# DATA STRUCTURE  in R

## Introduction 
___

In any programming language, if you are doing programming, you need to use different variables to store different data. Moreover, variables are reserved in a memory location to store values. Also, this implies that, once you create a variable you reserve some area in memory. Further, data structures are the only way of arranging data so it can be used efficiently on a computer.

If we see in contrast to different programming languages like C and Java, R doesn’t have variables declared as some data type. Further, the variables are appointed with R-objects and the knowledge form of the R-object becomes the datatype of the variable. There are many types of R-objects. The popularly used ones are:

- Vector
- Matrix
- Array
- Lists
- Data Frames

## R Vector
___

In R, a vector is a fundamental data structure that represents an ordered collection of elements of the same data type. Vectors can contain numeric, character, logical, or complex values. They are essential for storing and manipulating data efficiently in R.

Here are some key characteristics of vectors in R:

1. **Homogeneous Data:** All elements within a vector must be of the same data type. For example, a numeric vector can only contain numeric values, a character vector can only contain character values, and so on.

2. **One-Dimensional:** Vectors in R are one-dimensional arrays, meaning they contain a single row or a single column of data.

3. **Fixed Length:** Once created, the length of a vector in R is fixed and cannot be changed. You can, however, create new vectors by concatenating or subsetting existing vectors.

4. **Indexed Access:** Individual elements within a vector can be accessed using numeric indices. Indices in R are 1-based, meaning the first element of a vector has an index of 1, the second element has an index of 2, and so on.

5. **Operations:** Vectors support various operations, including arithmetic operations (e.g., addition, subtraction, multiplication), logical operations, subsetting, filtering, and more.

There are two main types of vectors in R: atomic vectors and lists. Here's a comparison between them:

1. **Atomic Vectors:**
   - Atomic vectors are vectors that contain elements of a single data type, such as numeric, character, logical, or complex.
   - All elements within an atomic vector must be of the same data type.
   - Atomic vectors are more memory-efficient than lists because they store elements contiguously in memory.
   - Examples of atomic vectors include numeric vectors, character vectors, logical vectors, and complex vectors.

2. **Lists:**
   - Lists are vectors that can contain elements of different data types, including other lists.
   - Unlike atomic vectors, lists can hold heterogeneous data, meaning they can contain elements of different data types within the same list.
   - Lists are more flexible than atomic vectors but may consume more memory and be less efficient for certain operations due to their heterogeneous nature.
   - Lists are commonly used for storing complex or structured data, such as data frames, nested data structures, or objects with different attributes.
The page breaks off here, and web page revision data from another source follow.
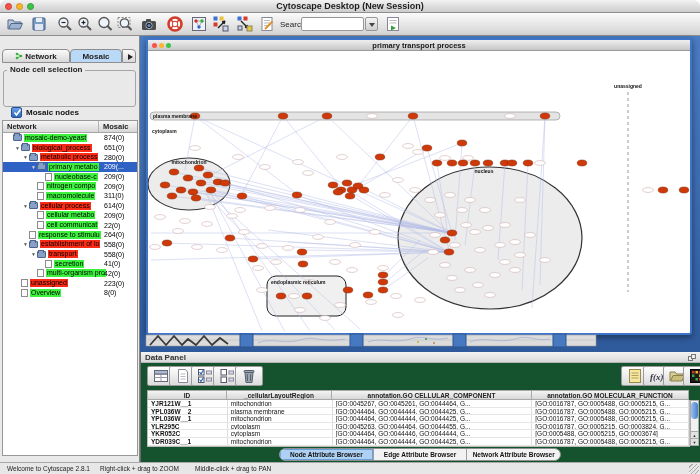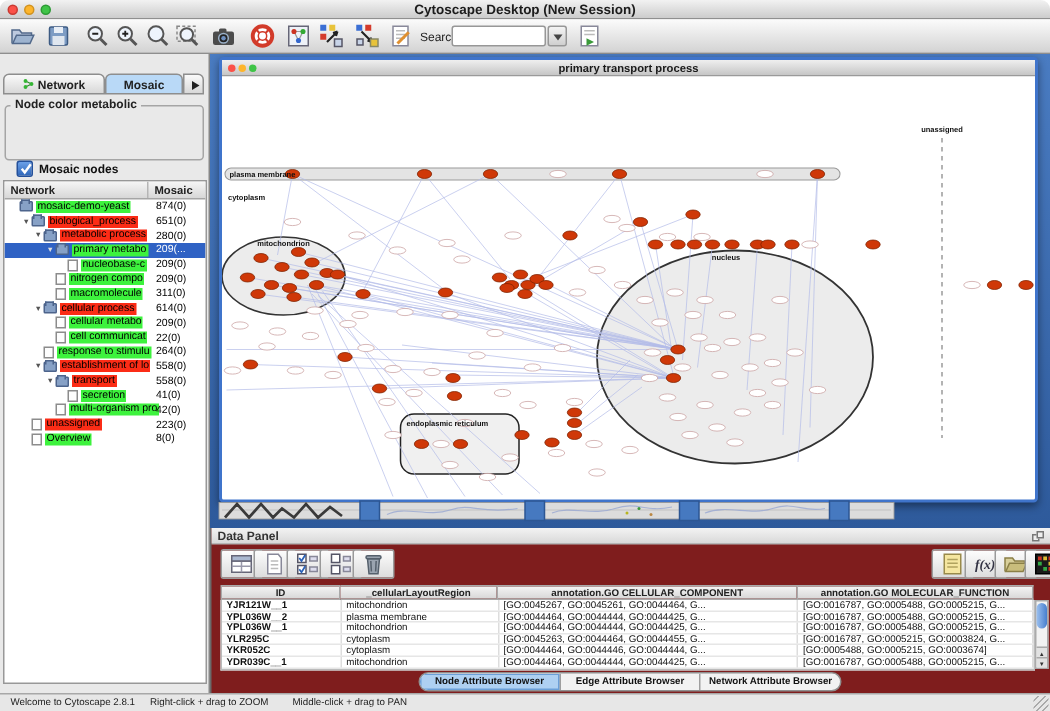--- a/index.html
+++ b/index.html
@@ -297,7 +297,7 @@
     <div id="cp-tab-arrow"></div>
   </div>
   <div id="groupbox"></div>
-  <span id="group-label" class="abs">Node color metabolic</span>
+  <span id="group-label" class="abs">Node cell selection</span>
   <div id="select-nodes">
     <span id="cb">
       <svg width="11" height="11" viewBox="0 0 11 11">

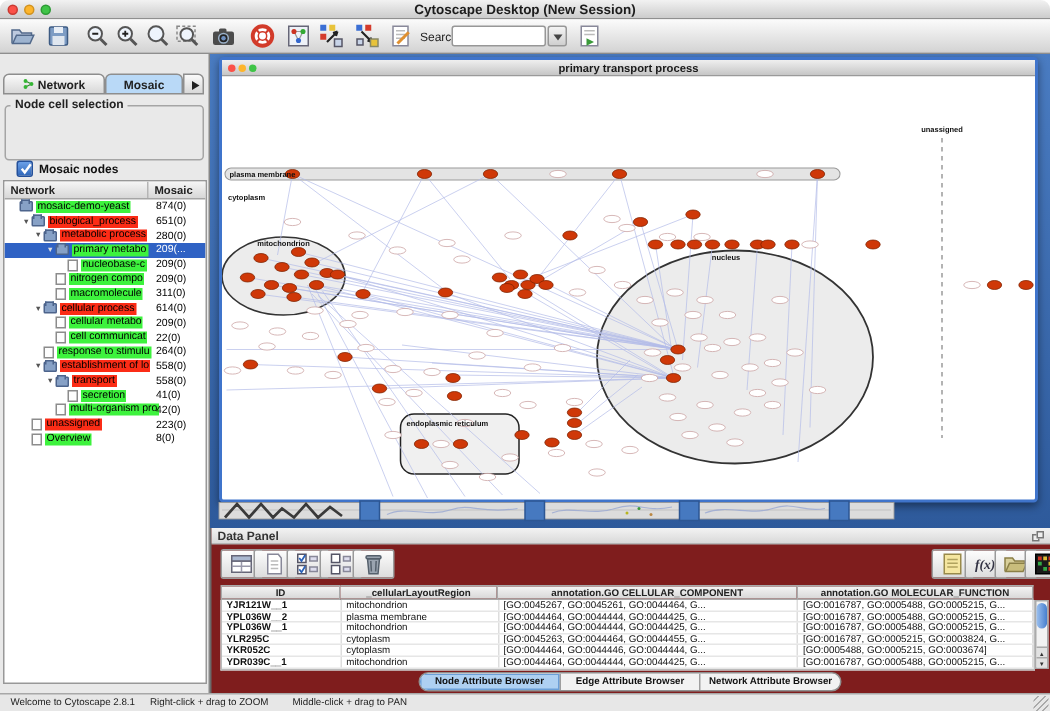--- a/index.html
+++ b/index.html
@@ -119,7 +119,7 @@
   #bg-windows { position:absolute; left:2px; top:297px; width:556px; height:16px; }
 
   
-  #data-panel { left:140px; top:352px; width:560px; height:110px; background:#7f1d1d;
+  #data-panel { left:140px; top:352px; width:560px; height:110px; background:#14532d;
     border-left:1px solid #6b6b6b; }
   .dpb { position:absolute; width:28px; height:20px; top:14px;
     background:linear-gradient(#fdfdfd,#dcdcdc); border:1px solid #9a9a9a; border-radius:2px; }

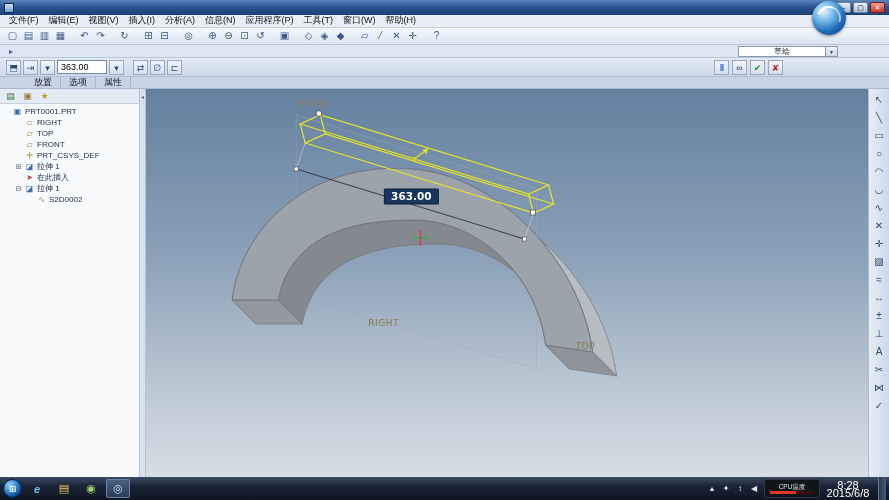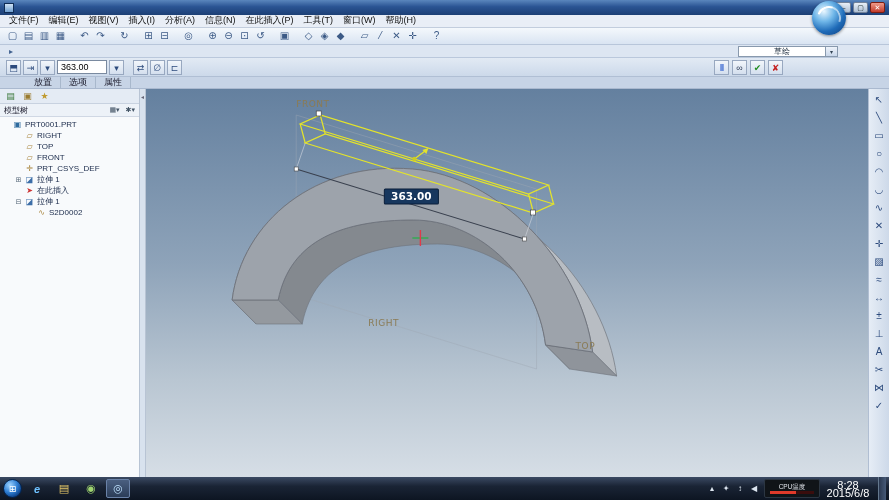--- a/index.html
+++ b/index.html
@@ -151,7 +151,7 @@
       <span class="menu-item">插入(I)</span>
       <span class="menu-item">分析(A)</span>
       <span class="menu-item">信息(N)</span>
-      <span class="menu-item">在此插入(P)</span>
+      <span class="menu-item">应用程序(P)</span>
       <span class="menu-item">工具(T)</span>
       <span class="menu-item">窗口(W)</span>
       <span class="menu-item">帮助(H)</span>

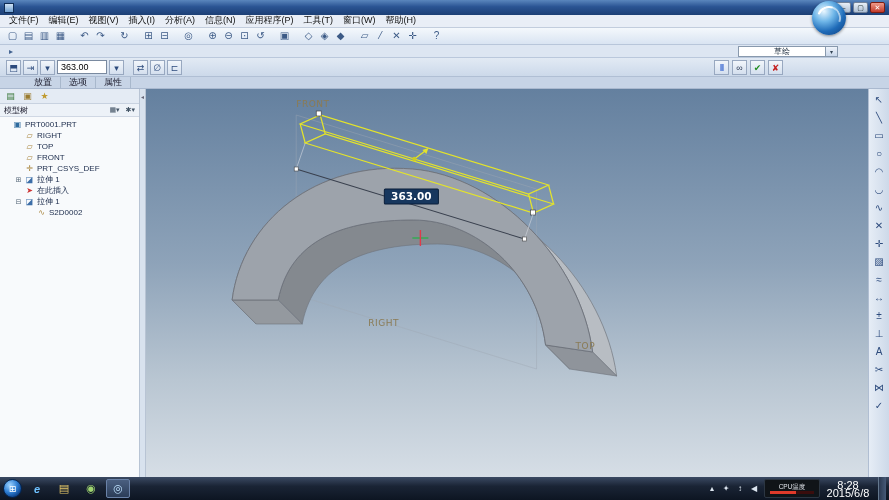--- a/index.html
+++ b/index.html
@@ -231,11 +231,6 @@
           <span class="nav-tab nav-gold">▣</span>
           <span class="nav-tab nav-star">★</span>
         </div>
-      <div class="tree-header">
-        <span class="tree-title">模型树</span>
-        <span class="tree-hbtn">▦▾</span>
-        <span class="tree-hbtn">✱▾</span>
-      </div>
       <div class="tree">
 
           <div class="tree-row lvl0">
The main difference between atomic vectors and recursive vector(list) is that atomic vectors are homogeneous, whereas the recursive vector(list) can be heterogeneous. Vectors have three common properties:

1. Type, `typeof()`, what it is.
2. Length, `length()`, how many elements it contains.
3. Attributes, `attributes()`, additional arbitrary metadata.


__Atomic vectors__:  
There are four common sub-types of R Atomic Vectors:

1. Numeric Data Type
2. Integer Data Type
3. Character Data Type
4. Logical Data Type


  
In summary, vectors are essential data structures in R for storing and manipulating data efficiently. Atomic vectors contain elements of a single data type, while lists can hold heterogeneous data and provide more flexibility in data organization. The choice between using atomic vectors and lists depends on the specific requirements and characteristics of the data being handled.

## R Matrix 
___

In R, a matrix is a two-dimensional data structure that contains elements arranged in rows and columns. Each element in a matrix must be of the same data type, such as numeric, character, or logical. Matrices are useful for storing and manipulating data in a structured way, particularly when dealing with numerical data or when performing matrix algebra operations.


__Here are some key characteristics and features of R matrices:__

- Rectangular Structure: Matrices in R have a rectangular structure, meaning they consist of rows and columns, with each row having the same number of elements and each column having the same number of elements.
  
- Homogeneous Data: All elements within a matrix must be of the same data type, such as numeric, character, or logical. Mixing different data types within a single matrix is not allowed.

- Indexed Access: Individual elements within a matrix can be accessed using row and column indices, allowing for selective retrieval and modification of values.

- Dimension Attributes: Matrices in R have dimension attributes that specify the number of rows and columns in the matrix. These dimensions can be retrieved or modified using functions such as dim().

- Matrix Operations: R provides extensive support for matrix operations, including arithmetic operations (addition, subtraction, multiplication), matrix multiplication, transposition, inversion, determinant calculation, eigenvalue computation, and various other linear algebraic operations.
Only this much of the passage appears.